→ **TRY IT**
Using the records below, output the stretch that opens with the line containing "2px solid #f9a8d4;" and closes with the line containing "flex: 0 0 17px;", exactly and including both lines, with nothing more.

*** INFORMATION PROVIDED Section Begins ***

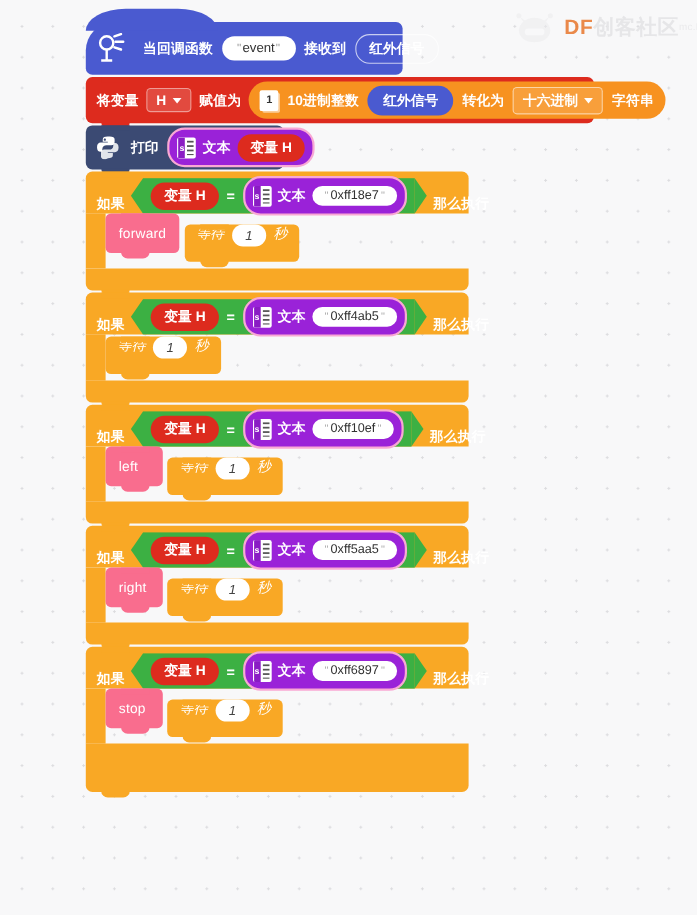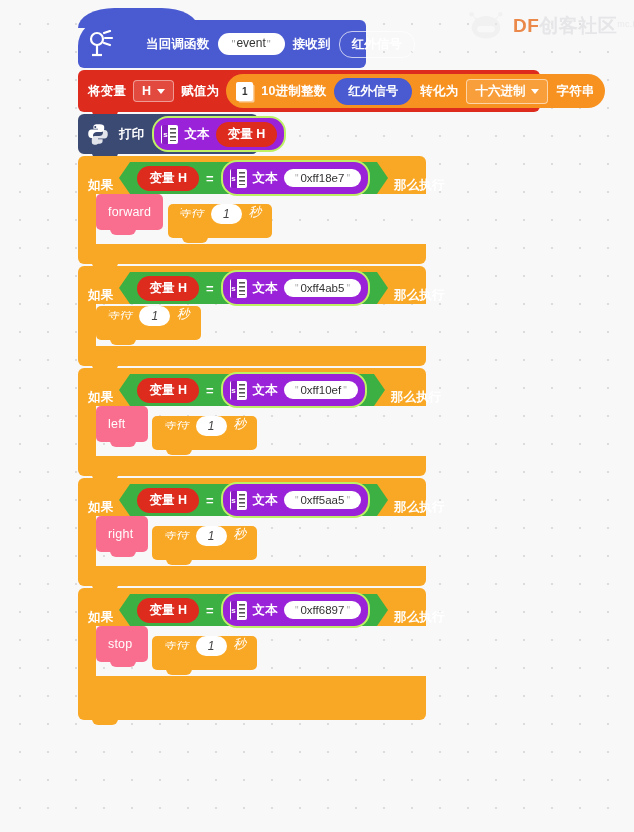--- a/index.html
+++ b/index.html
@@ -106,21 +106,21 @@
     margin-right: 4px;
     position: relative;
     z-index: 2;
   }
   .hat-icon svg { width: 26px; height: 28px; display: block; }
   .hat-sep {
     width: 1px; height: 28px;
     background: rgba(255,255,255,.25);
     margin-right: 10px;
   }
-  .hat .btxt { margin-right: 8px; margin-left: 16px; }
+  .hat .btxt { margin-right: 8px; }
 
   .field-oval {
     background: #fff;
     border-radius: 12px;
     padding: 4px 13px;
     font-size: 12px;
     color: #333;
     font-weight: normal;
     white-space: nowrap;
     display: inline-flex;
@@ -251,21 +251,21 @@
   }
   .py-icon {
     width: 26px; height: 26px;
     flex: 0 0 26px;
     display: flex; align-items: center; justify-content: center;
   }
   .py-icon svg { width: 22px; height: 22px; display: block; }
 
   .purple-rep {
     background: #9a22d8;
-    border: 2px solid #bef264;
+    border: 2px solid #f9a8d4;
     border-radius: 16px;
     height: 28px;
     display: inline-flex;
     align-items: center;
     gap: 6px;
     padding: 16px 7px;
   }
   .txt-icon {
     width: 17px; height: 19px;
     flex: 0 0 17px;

*** INFORMATION PROVIDED Section Ends ***
*** INFORMATION PROVIDED Section Begins ***

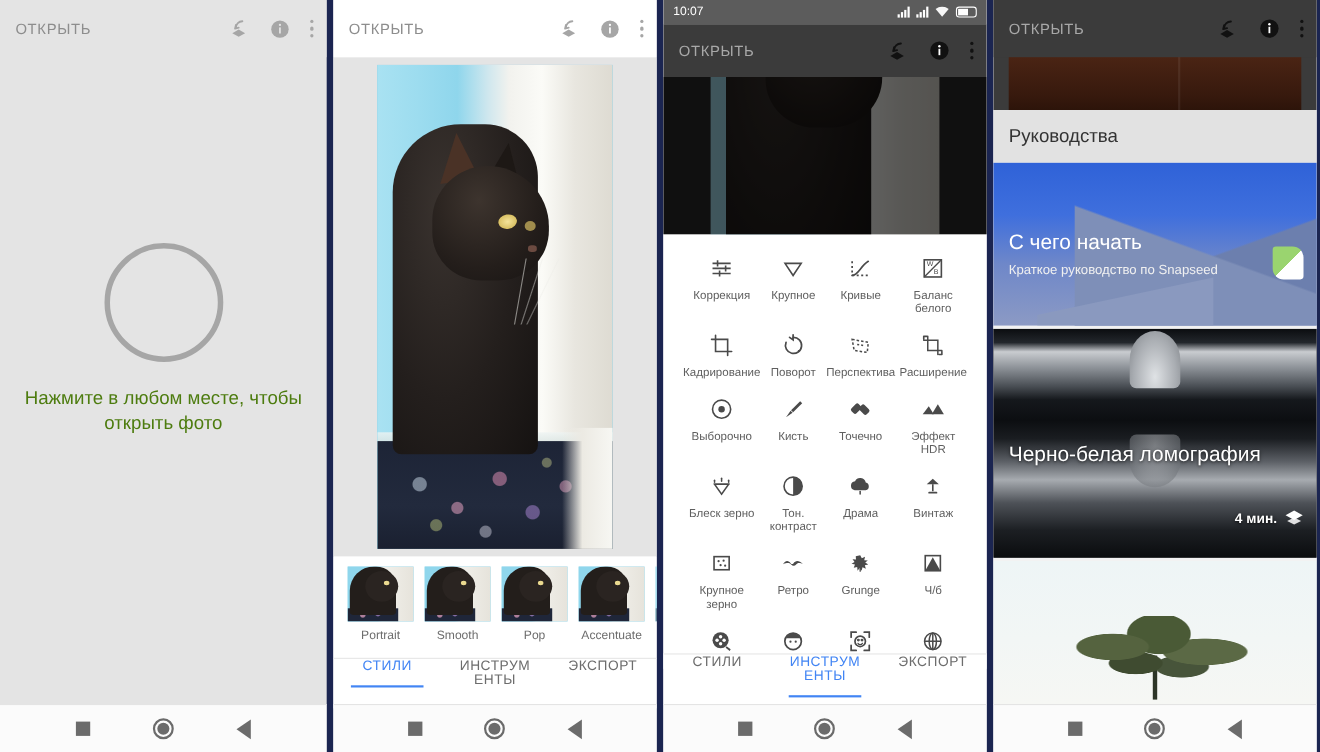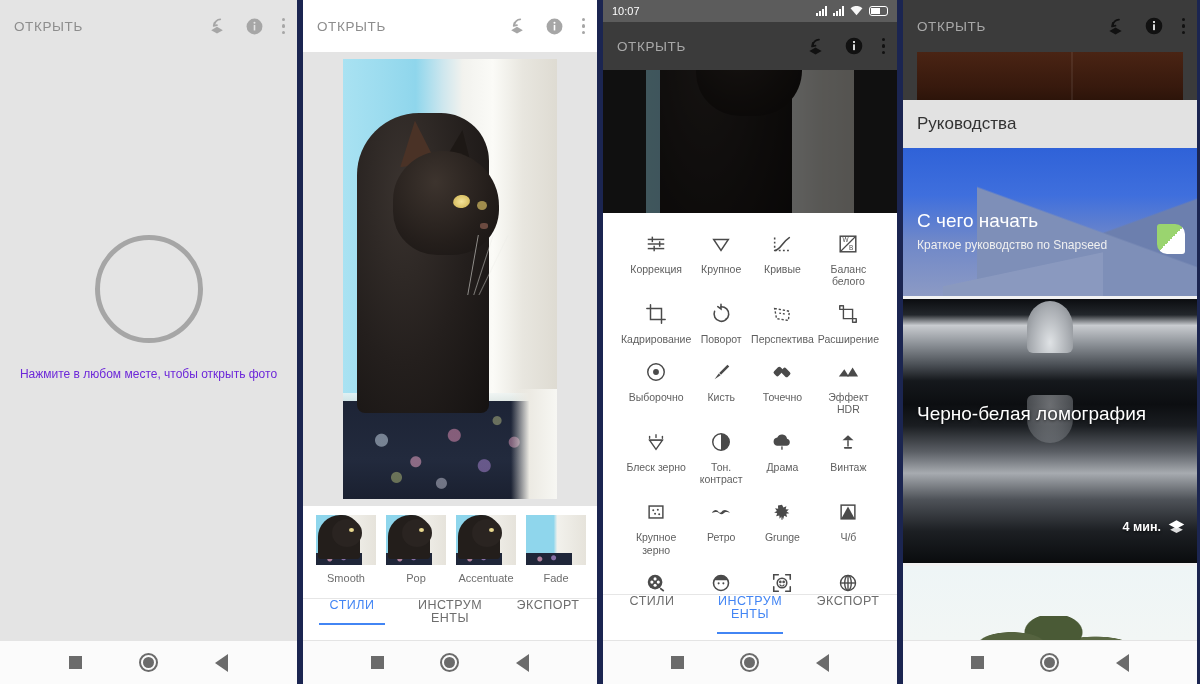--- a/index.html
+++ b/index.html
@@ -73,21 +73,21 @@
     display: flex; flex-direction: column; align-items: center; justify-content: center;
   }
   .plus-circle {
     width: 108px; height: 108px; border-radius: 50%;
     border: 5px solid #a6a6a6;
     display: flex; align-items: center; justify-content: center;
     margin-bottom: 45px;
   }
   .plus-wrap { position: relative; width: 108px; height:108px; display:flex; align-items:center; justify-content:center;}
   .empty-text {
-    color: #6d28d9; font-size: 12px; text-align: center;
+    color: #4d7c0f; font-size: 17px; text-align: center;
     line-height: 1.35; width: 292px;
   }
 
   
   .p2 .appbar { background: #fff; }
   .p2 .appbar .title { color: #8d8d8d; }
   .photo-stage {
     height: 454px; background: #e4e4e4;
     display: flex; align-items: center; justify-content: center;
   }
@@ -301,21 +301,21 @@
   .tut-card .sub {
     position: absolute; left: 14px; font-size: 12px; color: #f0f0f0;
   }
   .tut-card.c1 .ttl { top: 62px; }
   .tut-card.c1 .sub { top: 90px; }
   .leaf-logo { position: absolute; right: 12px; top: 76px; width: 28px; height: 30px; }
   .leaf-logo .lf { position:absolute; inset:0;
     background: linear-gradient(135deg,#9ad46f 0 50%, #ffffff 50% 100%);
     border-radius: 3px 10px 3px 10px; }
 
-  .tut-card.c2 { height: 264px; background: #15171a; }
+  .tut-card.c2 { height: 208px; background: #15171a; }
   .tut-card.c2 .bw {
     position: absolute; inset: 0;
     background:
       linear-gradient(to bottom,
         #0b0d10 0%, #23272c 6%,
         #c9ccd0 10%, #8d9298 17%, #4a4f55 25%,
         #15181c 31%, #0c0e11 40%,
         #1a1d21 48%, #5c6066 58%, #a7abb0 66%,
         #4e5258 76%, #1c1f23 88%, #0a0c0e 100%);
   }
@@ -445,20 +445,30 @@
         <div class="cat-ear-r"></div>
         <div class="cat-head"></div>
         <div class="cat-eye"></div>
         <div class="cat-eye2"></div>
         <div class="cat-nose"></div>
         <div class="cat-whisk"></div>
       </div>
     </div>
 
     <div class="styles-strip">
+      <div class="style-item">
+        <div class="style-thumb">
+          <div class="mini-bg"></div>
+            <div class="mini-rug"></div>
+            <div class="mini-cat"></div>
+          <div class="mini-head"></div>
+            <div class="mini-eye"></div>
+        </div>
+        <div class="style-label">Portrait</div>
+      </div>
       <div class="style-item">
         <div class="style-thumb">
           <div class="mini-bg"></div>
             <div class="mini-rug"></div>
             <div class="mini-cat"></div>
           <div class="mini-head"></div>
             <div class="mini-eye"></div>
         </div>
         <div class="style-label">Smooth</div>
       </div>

*** INFORMATION PROVIDED Section Ends ***

→ **ANSWER TO THIS EXERCISE**
+    border: 2px solid #f9a8d4;
     border-radius: 16px;
     height: 28px;
     display: inline-flex;
     align-items: center;
     gap: 6px;
     padding: 16px 7px;
   }
   .txt-icon {
     width: 17px; height: 19px;
     flex: 0 0 17px;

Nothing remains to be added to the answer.